━━━ DATASET EXCERPTS

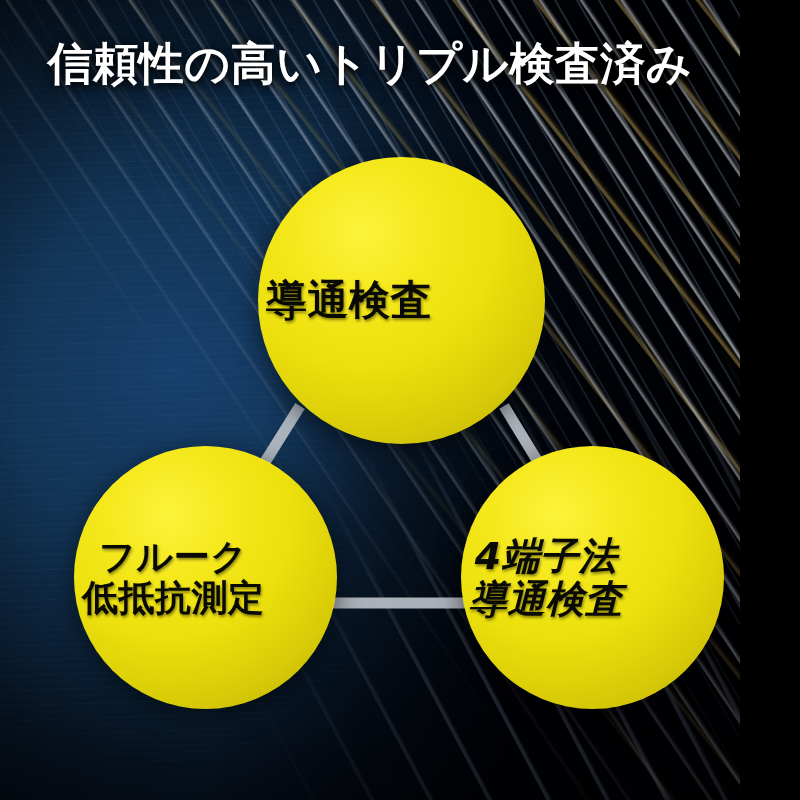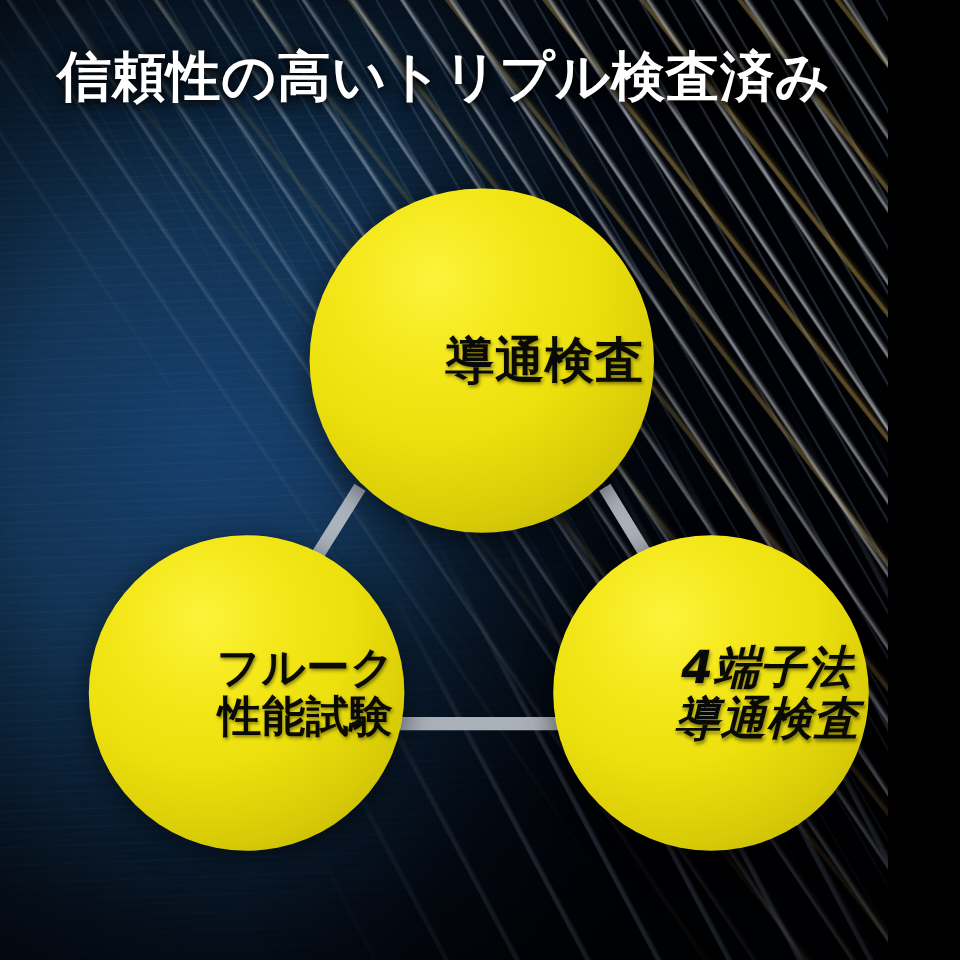"導通検査" .node { justify-content: flex-end -> flex-start }
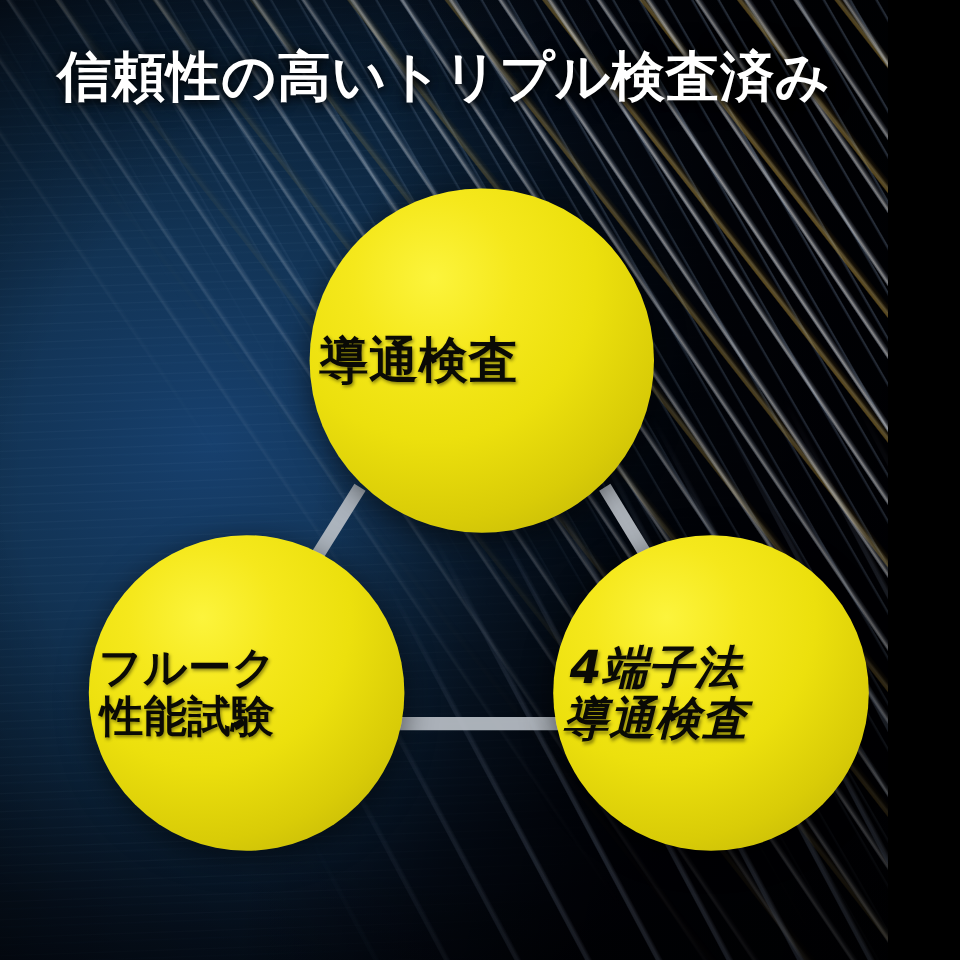"性能試験" div { text: 性能試験 -> 低抵抗測定 }
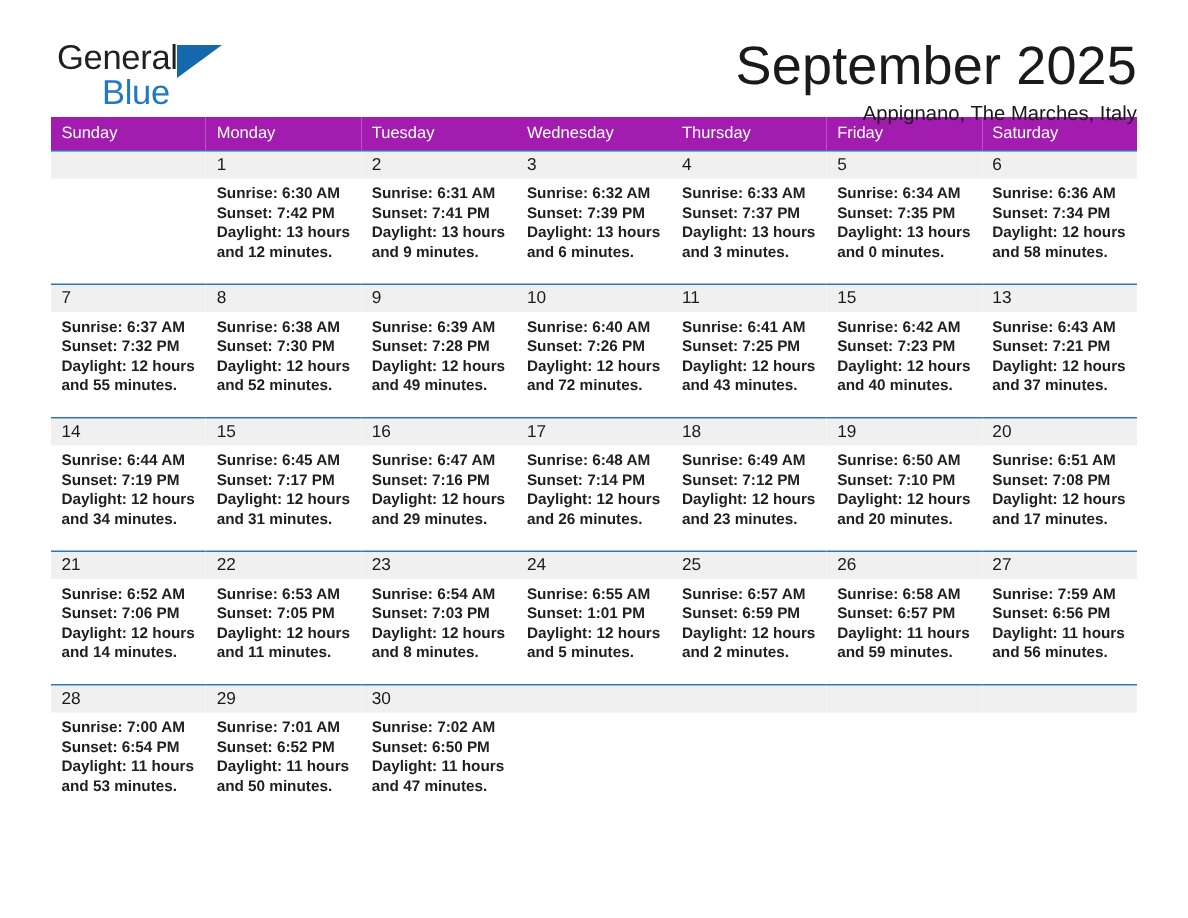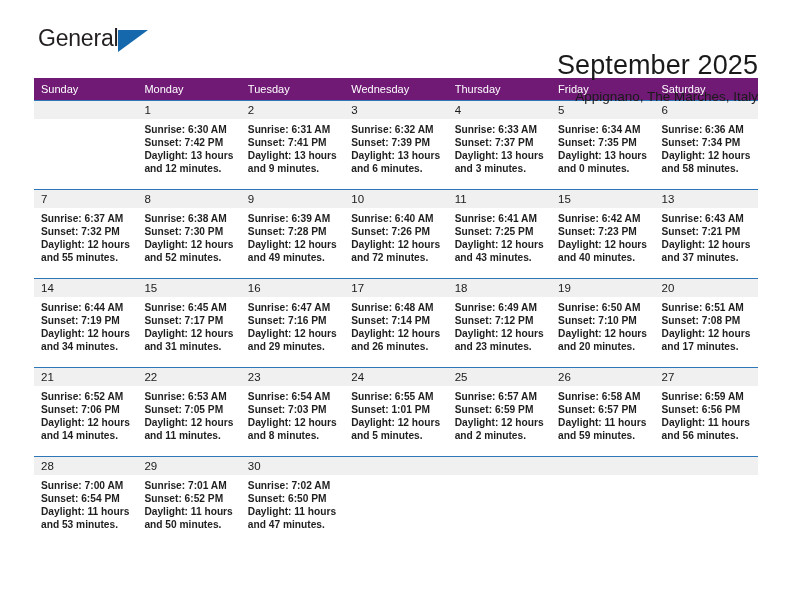"Blue" span.brand-line2 { html: none -> <span>Blue</span> }
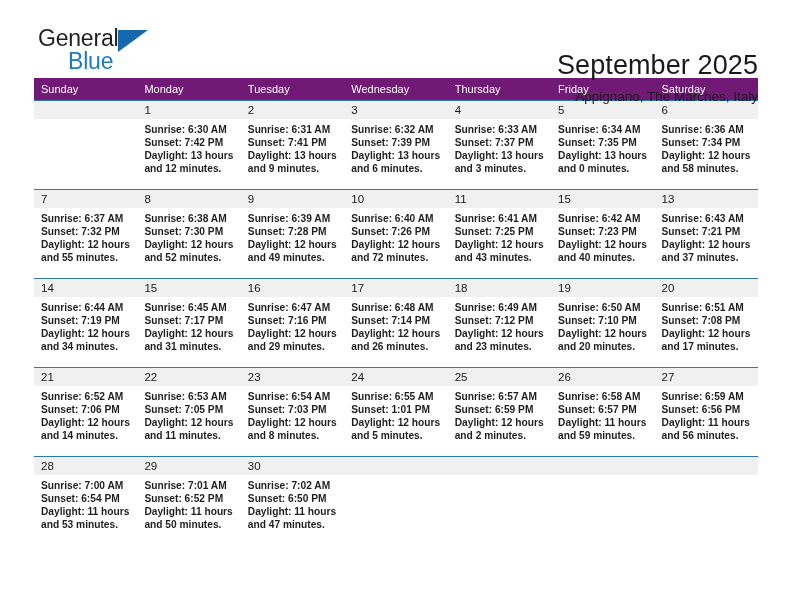"September 2025" .cal-title { font-size: 27px -> 36px; margin-top: 21px -> none }
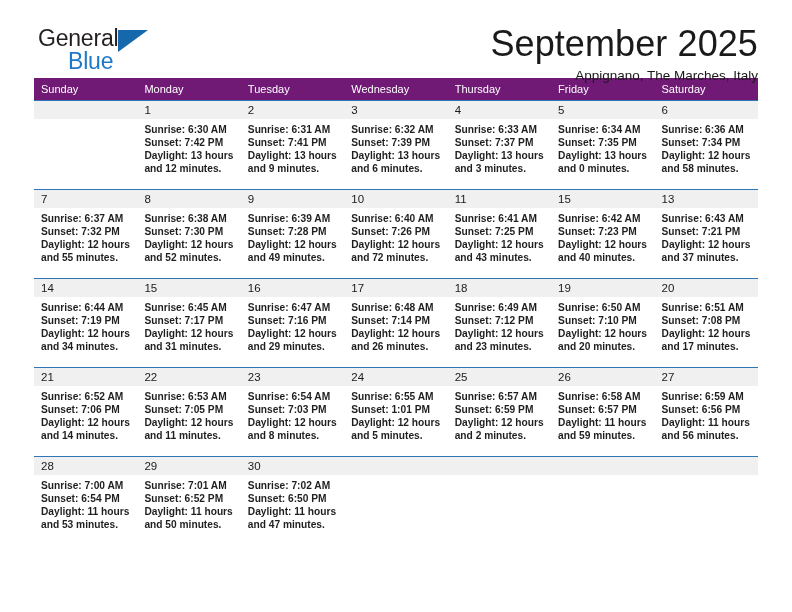"Sunday" .calendar th { background: #701a75 -> #a21caf }
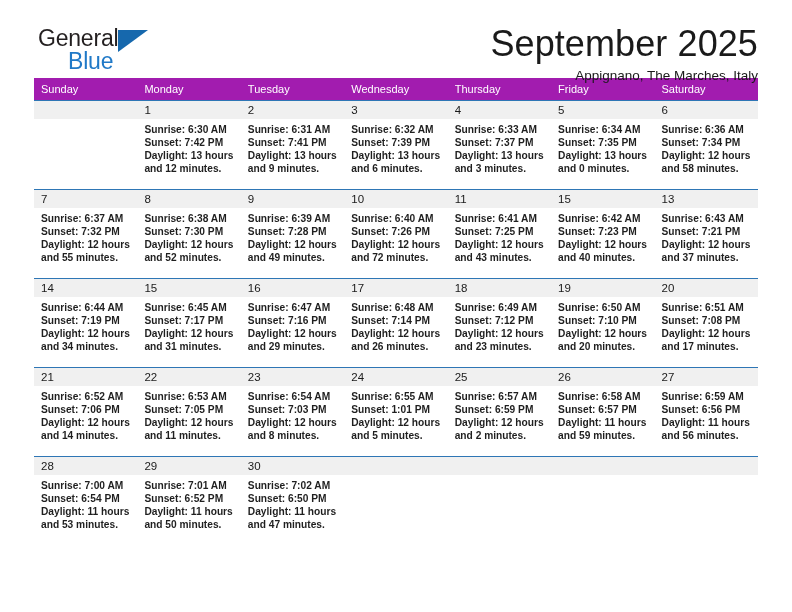"Sunrise: 6:59 AM" div { text: 6:59 -> 7:59 }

━━━━━━

**AIM OF THE EXERCISE**
Exclude the pictures, and output exactly the lines from the one with "background: #701a75 ->" through the last line of the records, both included.

**ANSWER SECTION**
"Sunday" .calendar th { background: #701a75 -> #a21caf }
"Sunrise: 6:59 AM" div { text: 6:59 -> 7:59 }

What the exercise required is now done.